> ASSIGNED TASK: Please report each line of the data below that contains "none".

> DATA:
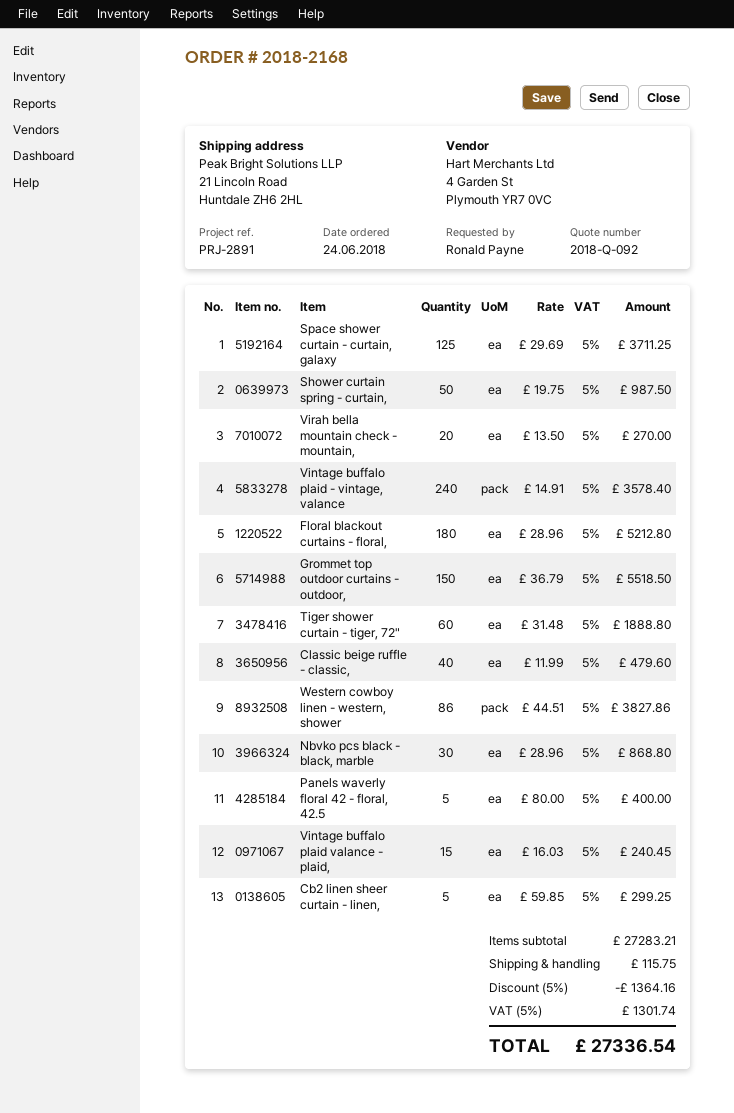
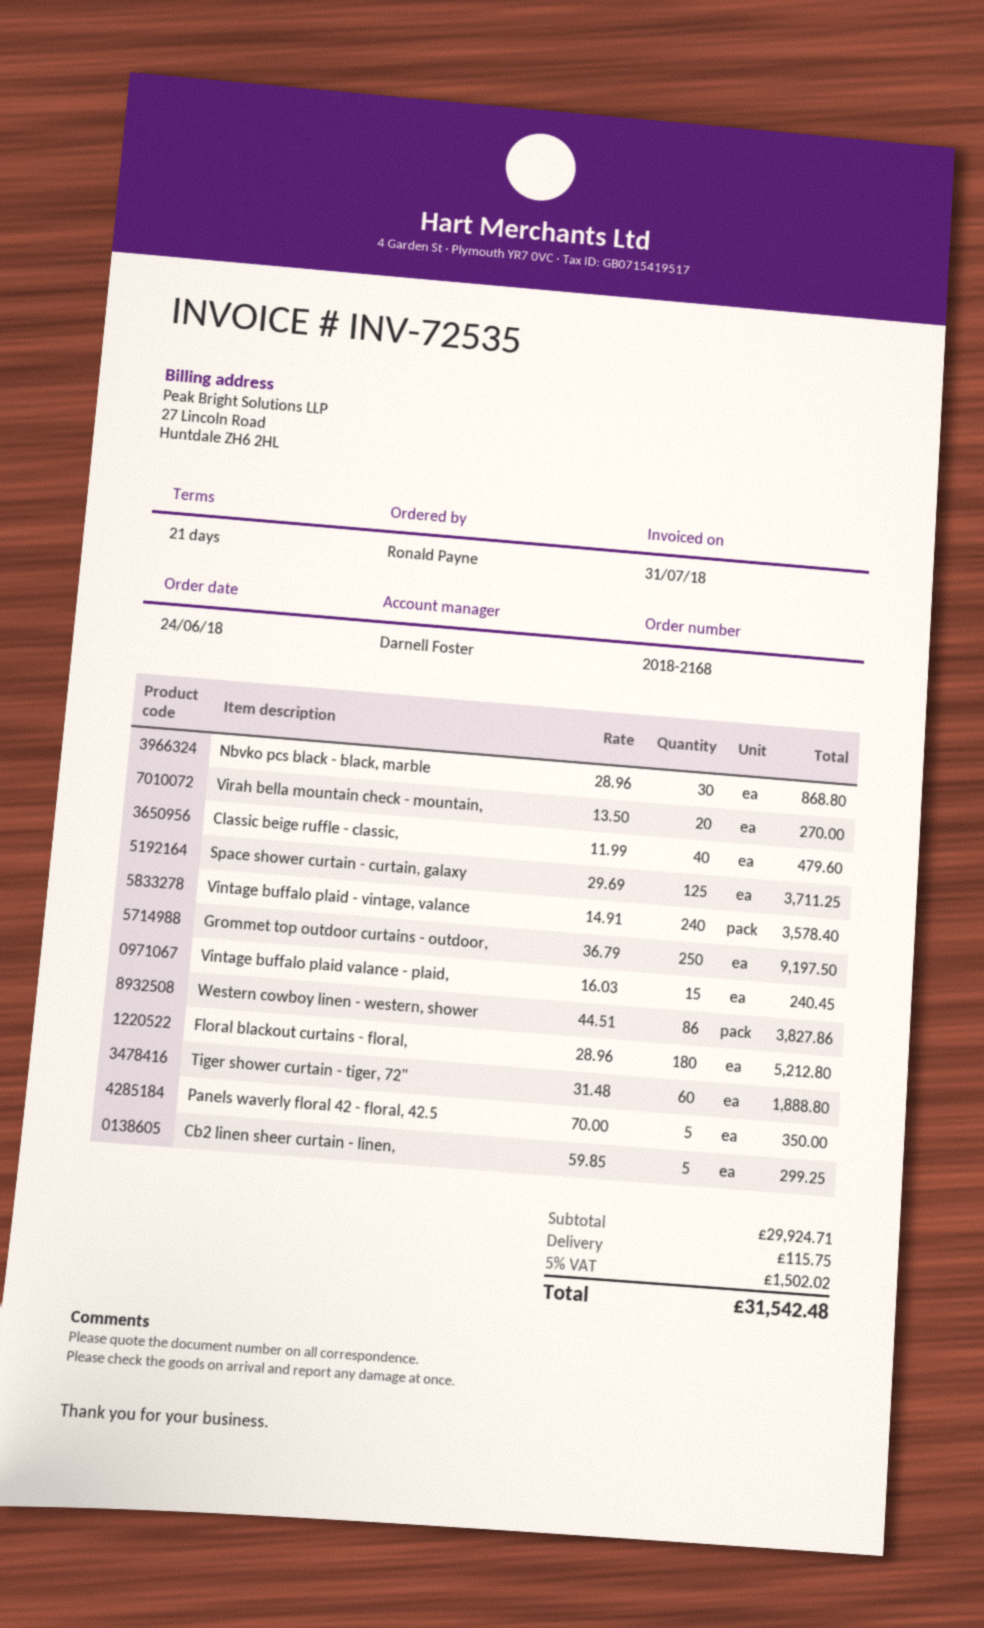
Shower curtain spring - curtain,: 50 x 19.75 = 987.50 -> none
Grommet top outdoor curtains - outdoor,: 150 x 36.79 = 5518.50 -> 250 x 36.79 = 9197.50
Panels waverly floral 42 - floral, 42.5: 5 x 80.00 = 400.00 -> 5 x 70.00 = 350.00
subtotal: 27283.21 -> 29924.71
discount: 5% = 1364.16 -> none
tax: 5% = 1301.74 -> 5% = 1502.02
total: 27336.54 -> 31542.48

> YOUR SOLUTION:
Shower curtain spring - curtain,: 50 x 19.75 = 987.50 -> none
discount: 5% = 1364.16 -> none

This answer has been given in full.